Work to complete ▸
Within the records, say how many lines include the word "legend"; the answer should be the number and no more.

Given entries ▸
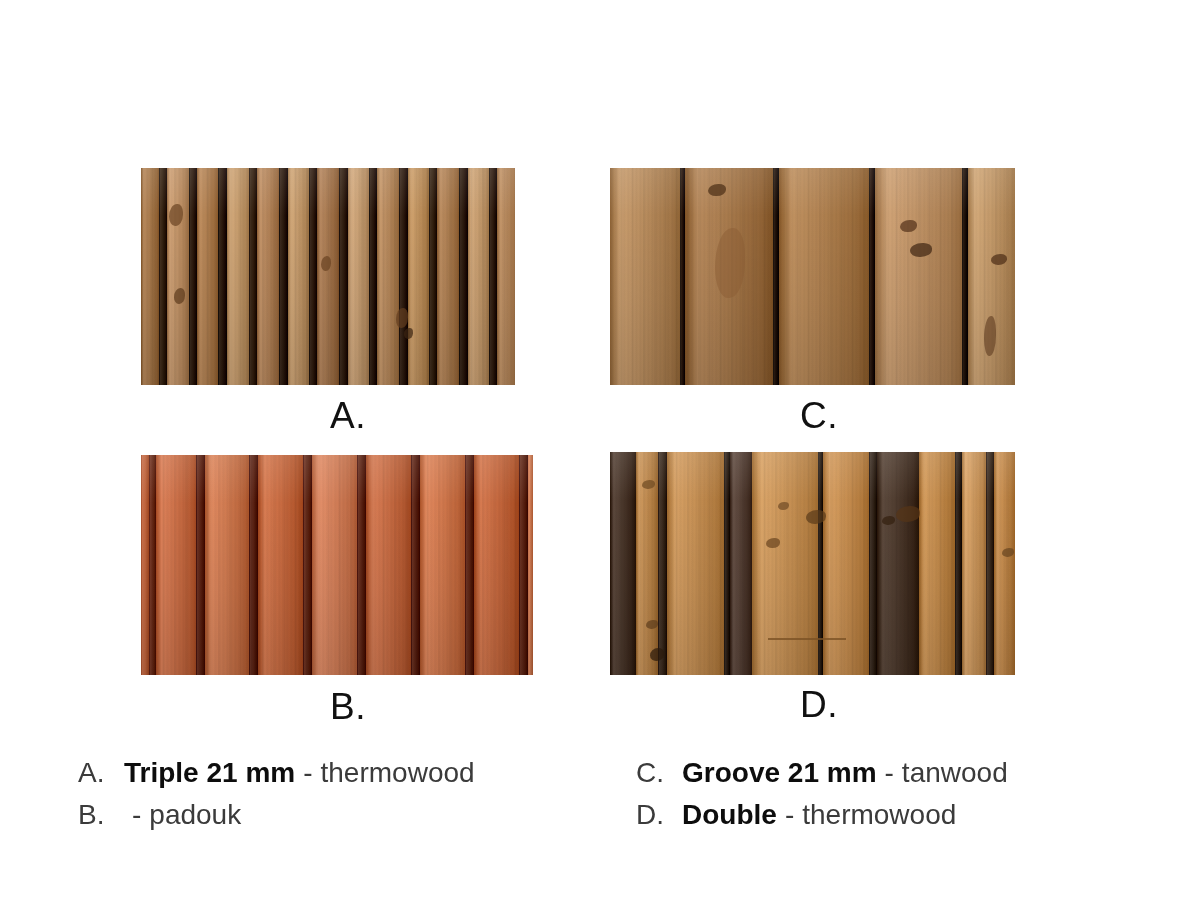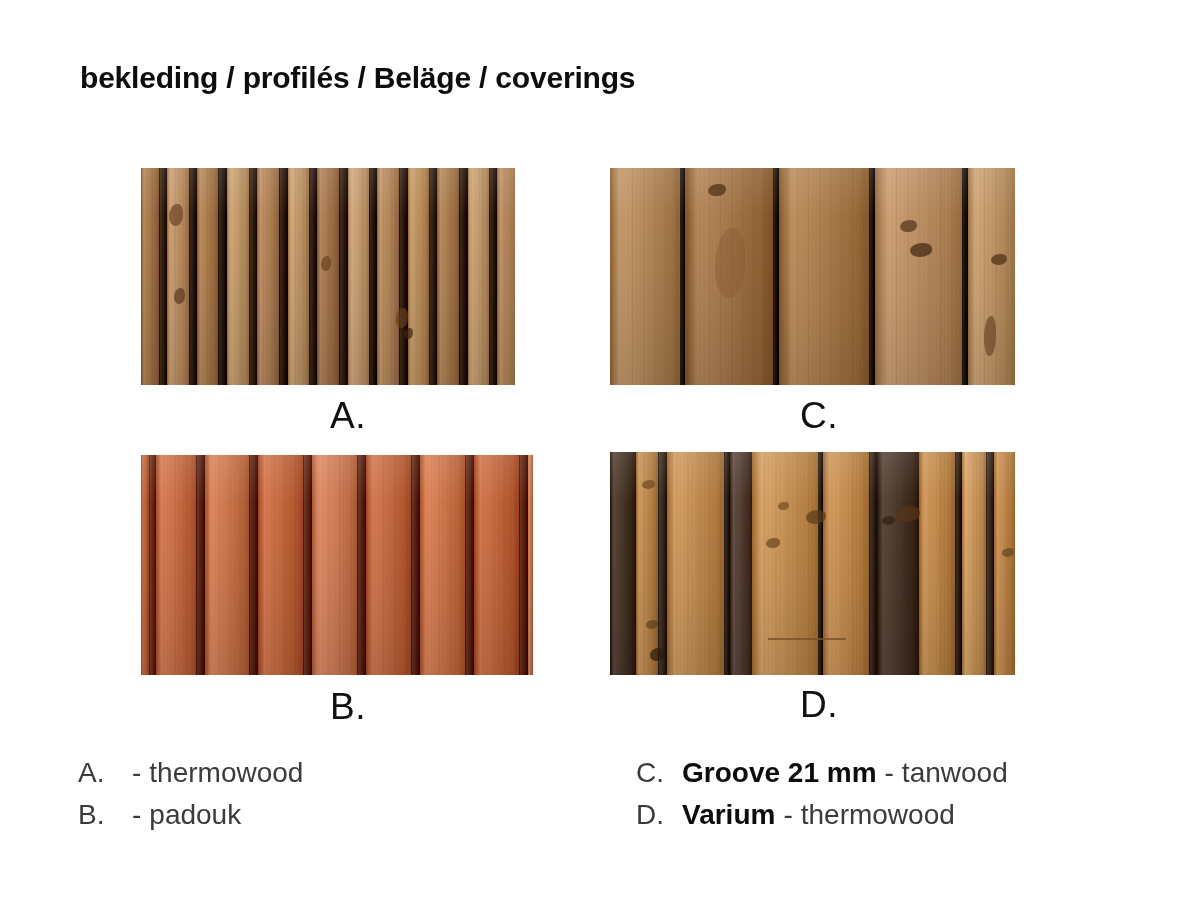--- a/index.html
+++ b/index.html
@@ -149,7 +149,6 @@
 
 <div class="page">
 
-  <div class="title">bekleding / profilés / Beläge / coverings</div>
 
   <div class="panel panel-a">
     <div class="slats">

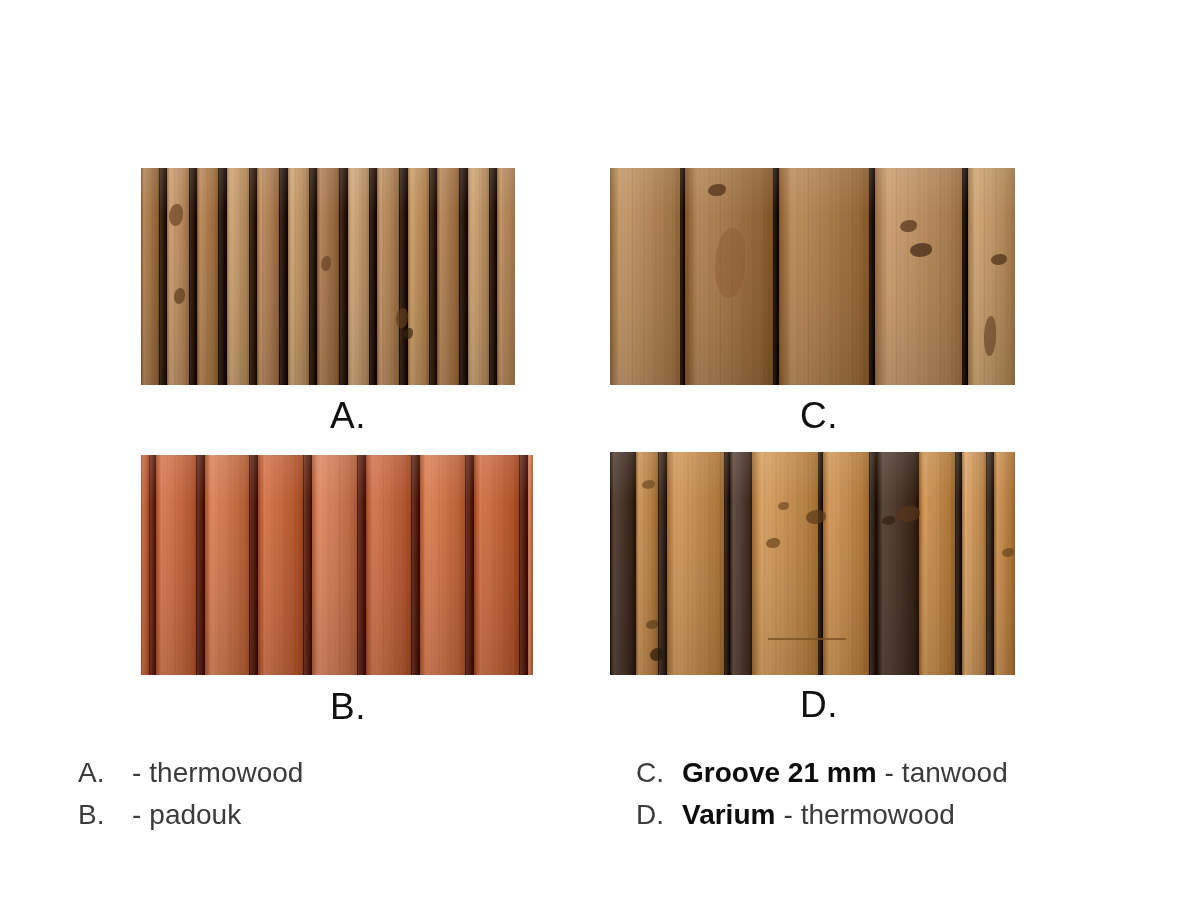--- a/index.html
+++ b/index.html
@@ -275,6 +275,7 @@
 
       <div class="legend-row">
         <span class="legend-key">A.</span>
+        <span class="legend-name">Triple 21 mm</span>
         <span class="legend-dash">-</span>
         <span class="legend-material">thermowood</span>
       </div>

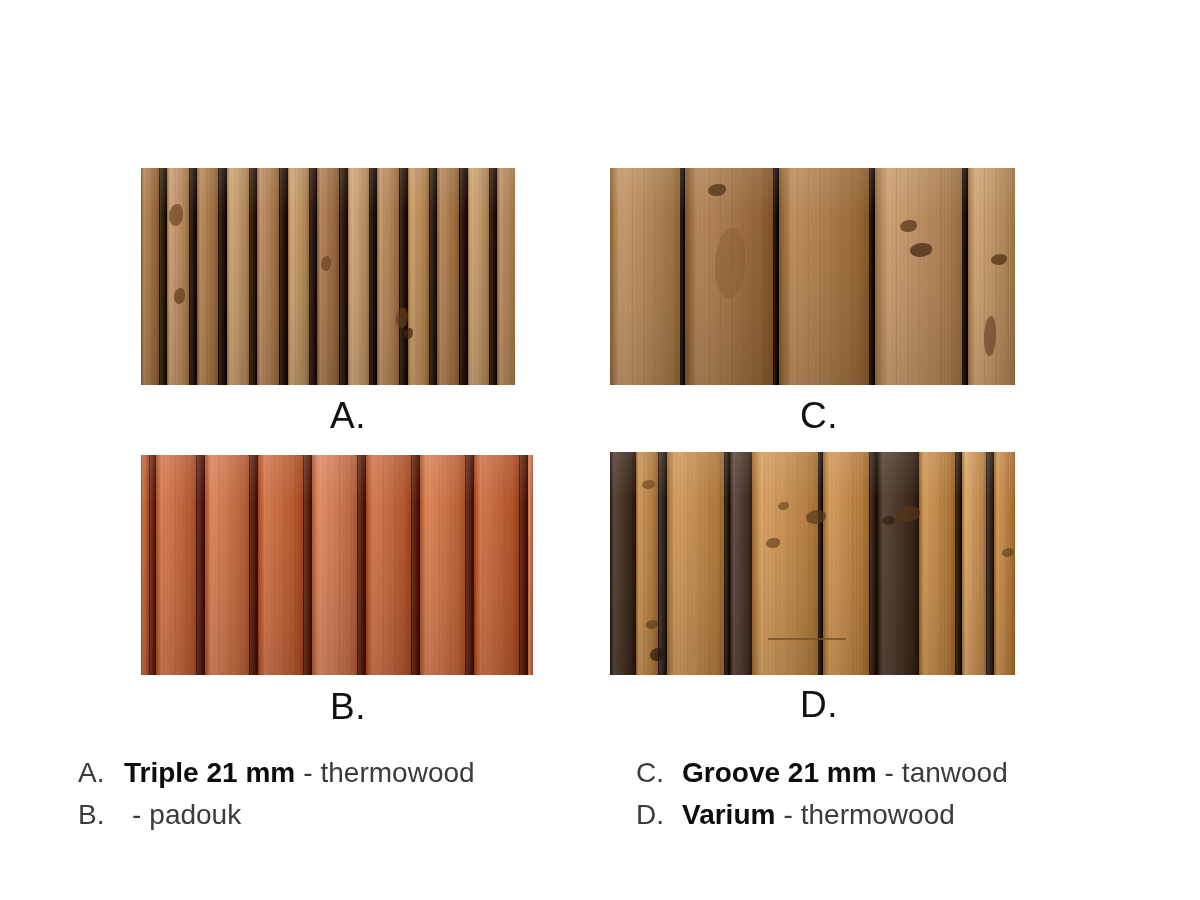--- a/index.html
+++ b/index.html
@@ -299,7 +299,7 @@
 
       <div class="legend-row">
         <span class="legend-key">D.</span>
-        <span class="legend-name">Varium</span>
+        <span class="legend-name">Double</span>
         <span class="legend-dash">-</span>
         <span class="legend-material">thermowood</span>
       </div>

Task answer ▸
11